**INSTRUCTIONS TO FOLLOW**
With the pictures left out, print exactly the lines below that run from the one containing "discount: 1369.89 -> none" through the one containing "Janasya Women's Rust".

Image comparison data
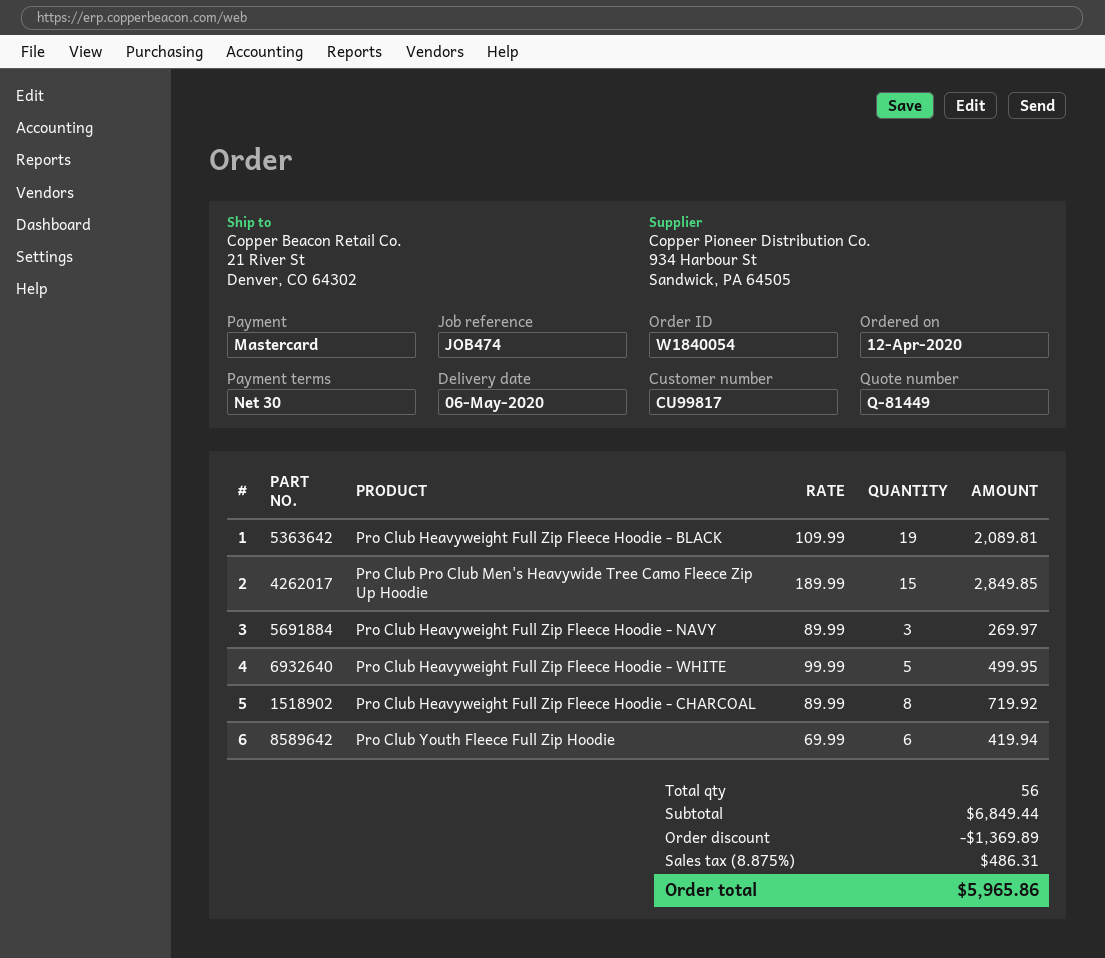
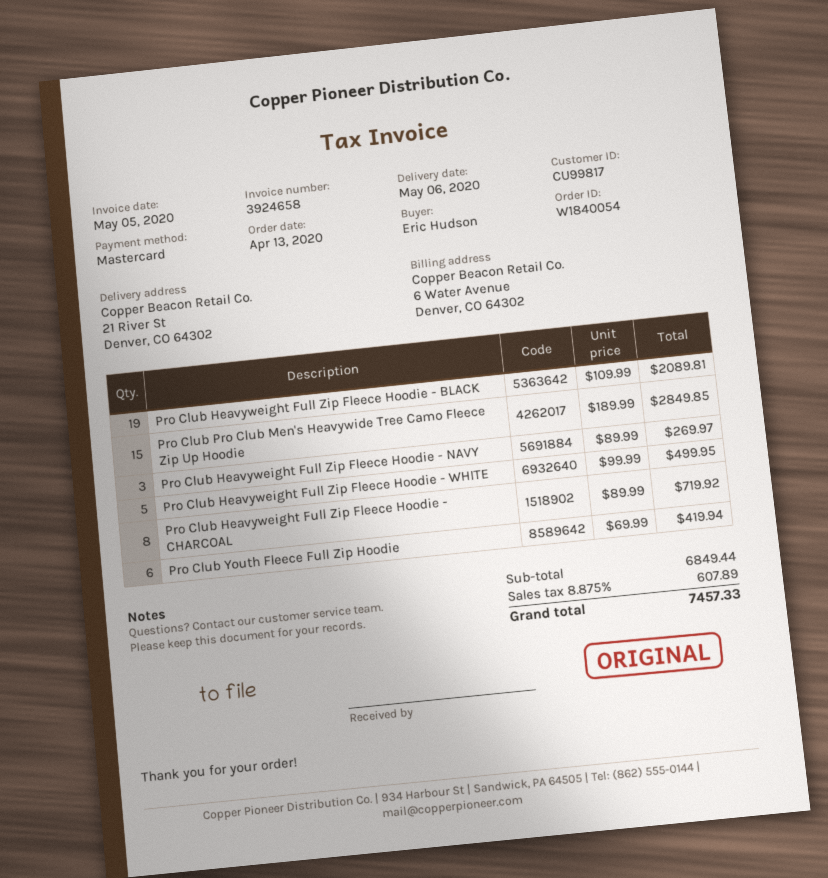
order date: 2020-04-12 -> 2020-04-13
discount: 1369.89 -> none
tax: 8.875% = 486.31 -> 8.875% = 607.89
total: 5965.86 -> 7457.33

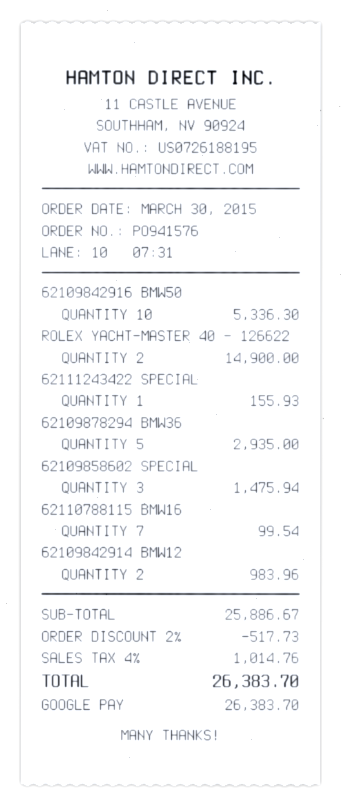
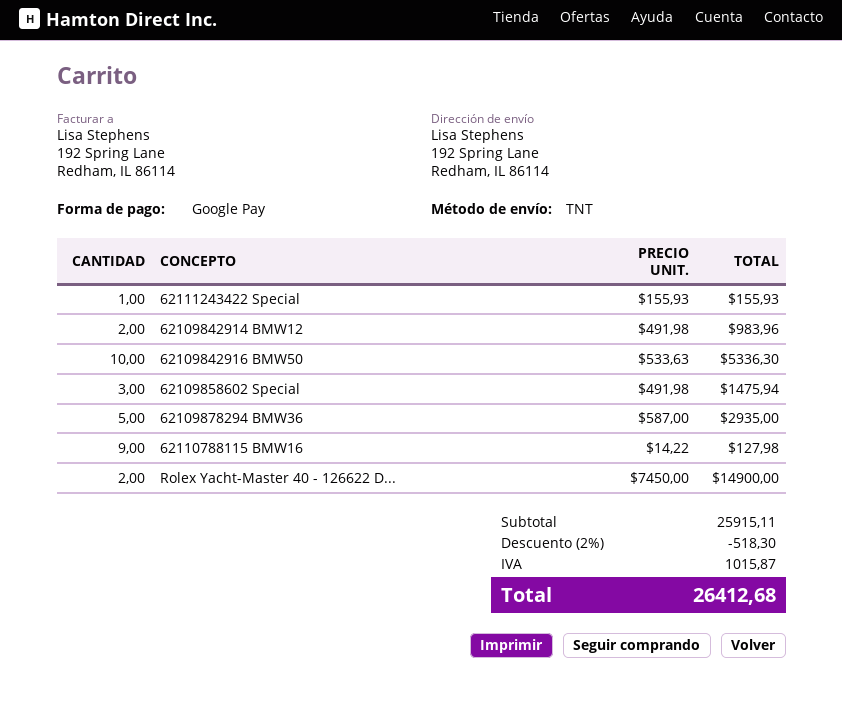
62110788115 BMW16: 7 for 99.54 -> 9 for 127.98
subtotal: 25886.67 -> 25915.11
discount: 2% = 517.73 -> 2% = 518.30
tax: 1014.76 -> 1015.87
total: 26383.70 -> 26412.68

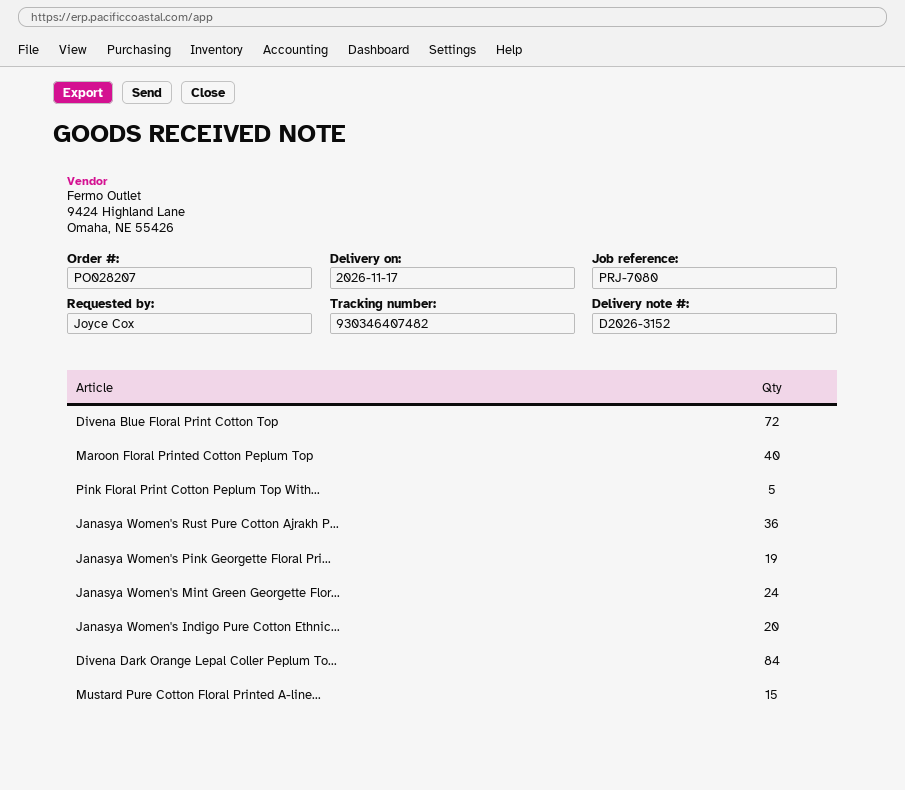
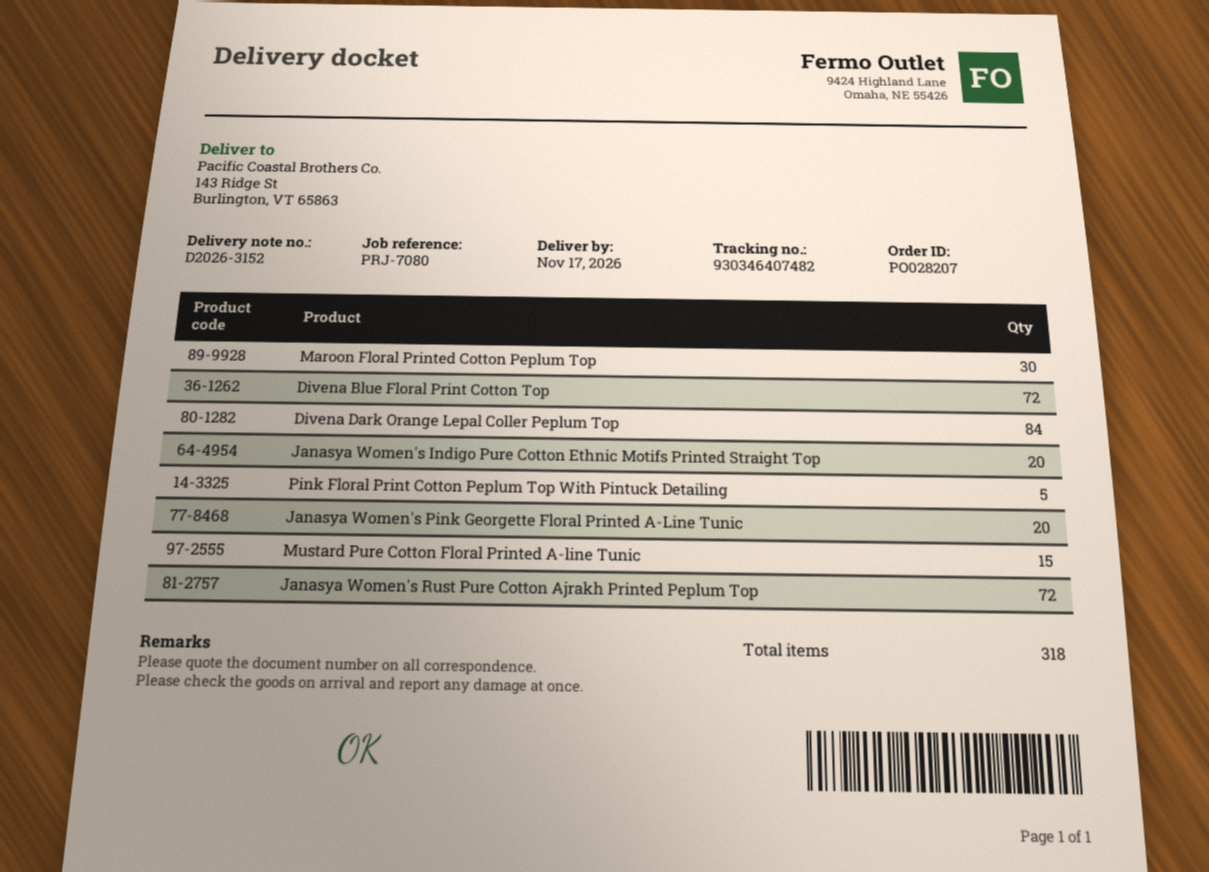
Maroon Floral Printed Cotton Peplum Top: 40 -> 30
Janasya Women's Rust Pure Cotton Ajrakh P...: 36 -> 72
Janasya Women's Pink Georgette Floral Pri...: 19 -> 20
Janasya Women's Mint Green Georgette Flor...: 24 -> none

**COMPLETED EXERCISE**
discount: 1369.89 -> none
tax: 8.875% = 486.31 -> 8.875% = 607.89
total: 5965.86 -> 7457.33

62110788115 BMW16: 7 for 99.54 -> 9 for 127.98
subtotal: 25886.67 -> 25915.11
discount: 2% = 517.73 -> 2% = 518.30
tax: 1014.76 -> 1015.87
total: 26383.70 -> 26412.68

Maroon Floral Printed Cotton Peplum Top: 40 -> 30
Janasya Women's Rust Pure Cotton Ajrakh P...: 36 -> 72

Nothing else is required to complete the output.